== Data extract ==

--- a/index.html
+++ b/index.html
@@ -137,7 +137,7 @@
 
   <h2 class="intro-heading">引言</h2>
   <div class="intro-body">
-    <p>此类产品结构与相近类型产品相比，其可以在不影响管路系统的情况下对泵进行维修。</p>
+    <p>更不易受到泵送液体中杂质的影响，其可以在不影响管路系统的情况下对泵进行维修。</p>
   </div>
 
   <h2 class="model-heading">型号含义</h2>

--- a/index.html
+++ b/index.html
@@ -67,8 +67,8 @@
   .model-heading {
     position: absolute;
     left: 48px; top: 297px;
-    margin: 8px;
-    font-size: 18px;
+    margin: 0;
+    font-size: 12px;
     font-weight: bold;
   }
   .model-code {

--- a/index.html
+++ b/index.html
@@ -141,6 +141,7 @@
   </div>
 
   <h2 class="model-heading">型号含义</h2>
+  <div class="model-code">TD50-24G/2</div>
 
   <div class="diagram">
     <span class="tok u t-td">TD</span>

---

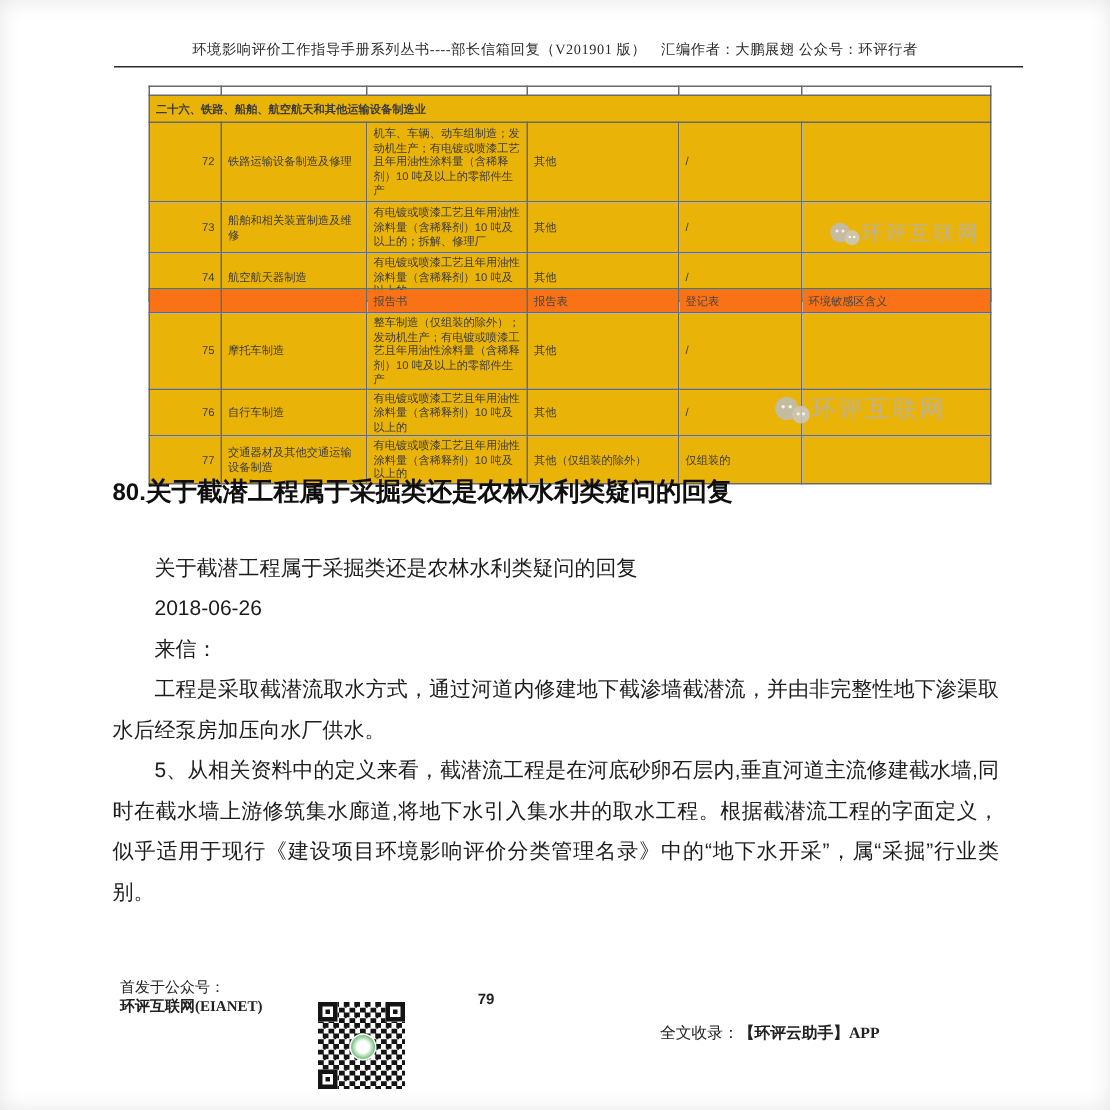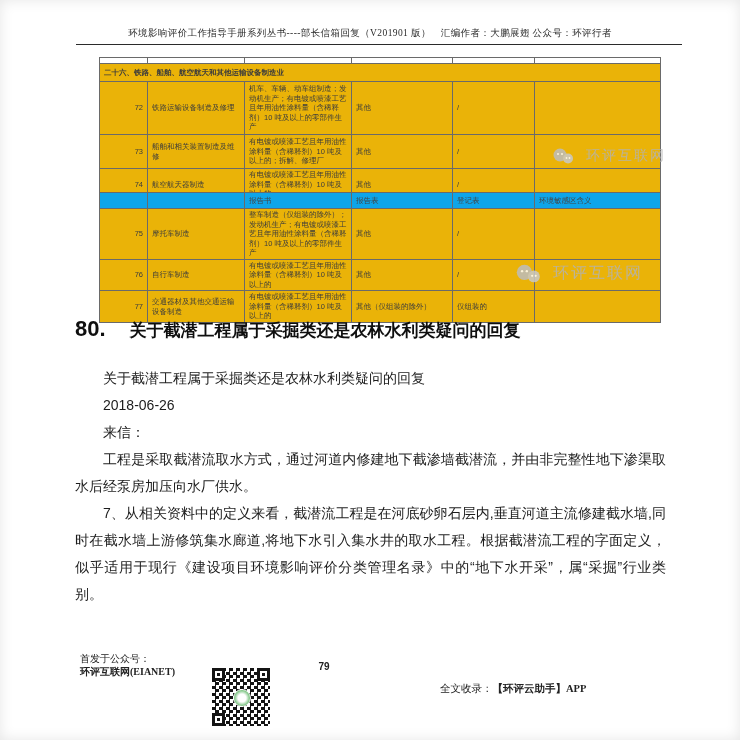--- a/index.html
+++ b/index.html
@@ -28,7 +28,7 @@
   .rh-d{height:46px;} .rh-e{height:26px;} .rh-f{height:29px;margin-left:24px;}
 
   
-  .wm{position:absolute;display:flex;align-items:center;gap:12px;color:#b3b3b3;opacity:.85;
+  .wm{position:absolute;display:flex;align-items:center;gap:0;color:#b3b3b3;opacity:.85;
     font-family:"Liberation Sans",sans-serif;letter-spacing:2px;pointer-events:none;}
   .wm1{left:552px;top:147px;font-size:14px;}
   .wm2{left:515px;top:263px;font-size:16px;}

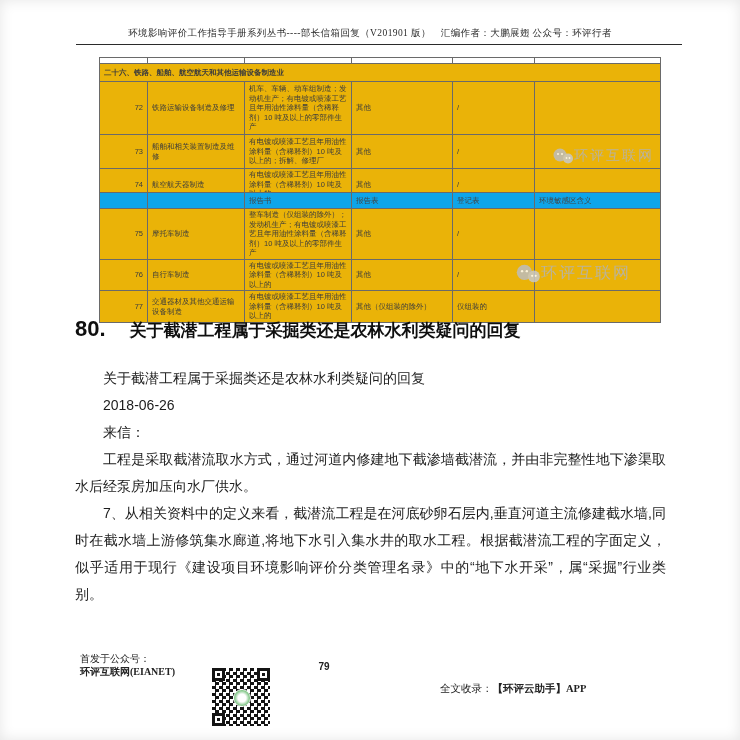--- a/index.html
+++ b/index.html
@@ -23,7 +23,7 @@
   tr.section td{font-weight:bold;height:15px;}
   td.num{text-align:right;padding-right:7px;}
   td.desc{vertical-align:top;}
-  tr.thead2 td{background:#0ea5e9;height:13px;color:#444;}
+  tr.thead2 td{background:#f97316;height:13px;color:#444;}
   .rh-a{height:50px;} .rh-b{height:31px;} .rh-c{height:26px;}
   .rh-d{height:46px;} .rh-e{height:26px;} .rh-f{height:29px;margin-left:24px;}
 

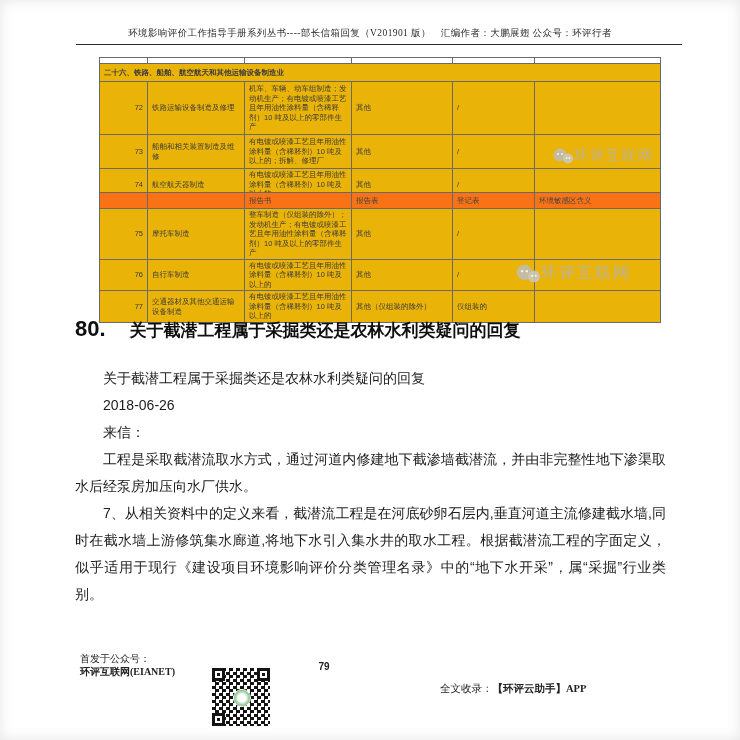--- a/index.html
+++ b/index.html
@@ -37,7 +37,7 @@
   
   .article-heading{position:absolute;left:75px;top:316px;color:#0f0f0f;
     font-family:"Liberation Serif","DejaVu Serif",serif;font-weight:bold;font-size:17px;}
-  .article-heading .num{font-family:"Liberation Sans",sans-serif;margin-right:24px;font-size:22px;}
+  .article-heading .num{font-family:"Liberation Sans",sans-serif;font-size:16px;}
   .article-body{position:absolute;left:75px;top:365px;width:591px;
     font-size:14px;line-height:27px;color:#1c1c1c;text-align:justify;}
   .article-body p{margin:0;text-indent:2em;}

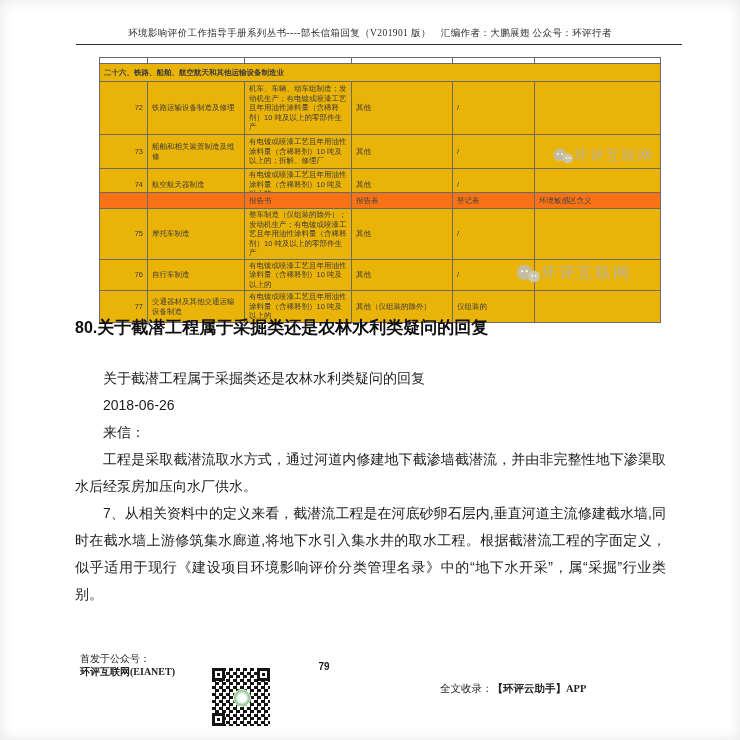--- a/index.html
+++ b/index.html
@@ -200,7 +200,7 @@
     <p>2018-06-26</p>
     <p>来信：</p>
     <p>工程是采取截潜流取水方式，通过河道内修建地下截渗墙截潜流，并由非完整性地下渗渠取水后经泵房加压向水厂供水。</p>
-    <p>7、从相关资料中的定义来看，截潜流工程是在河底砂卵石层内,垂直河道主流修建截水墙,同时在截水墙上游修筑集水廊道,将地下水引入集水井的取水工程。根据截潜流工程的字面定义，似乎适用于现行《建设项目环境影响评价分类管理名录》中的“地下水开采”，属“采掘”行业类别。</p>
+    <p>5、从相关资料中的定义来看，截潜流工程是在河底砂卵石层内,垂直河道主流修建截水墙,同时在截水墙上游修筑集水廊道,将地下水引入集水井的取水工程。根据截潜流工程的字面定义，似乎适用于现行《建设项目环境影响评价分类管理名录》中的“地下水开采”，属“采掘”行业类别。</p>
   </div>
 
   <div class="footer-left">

== Aim of the exercise ==
When the word "同时在截水墙上游修筑集水廊道" appears in a line of the listing, pull that line out.

== Result for this exercise ==
-    <p>7、从相关资料中的定义来看，截潜流工程是在河底砂卵石层内,垂直河道主流修建截水墙,同时在截水墙上游修筑集水廊道,将地下水引入集水井的取水工程。根据截潜流工程的字面定义，似乎适用于现行《建设项目环境影响评价分类管理名录》中的“地下水开采”，属“采掘”行业类别。</p>
+    <p>5、从相关资料中的定义来看，截潜流工程是在河底砂卵石层内,垂直河道主流修建截水墙,同时在截水墙上游修筑集水廊道,将地下水引入集水井的取水工程。根据截潜流工程的字面定义，似乎适用于现行《建设项目环境影响评价分类管理名录》中的“地下水开采”，属“采掘”行业类别。</p>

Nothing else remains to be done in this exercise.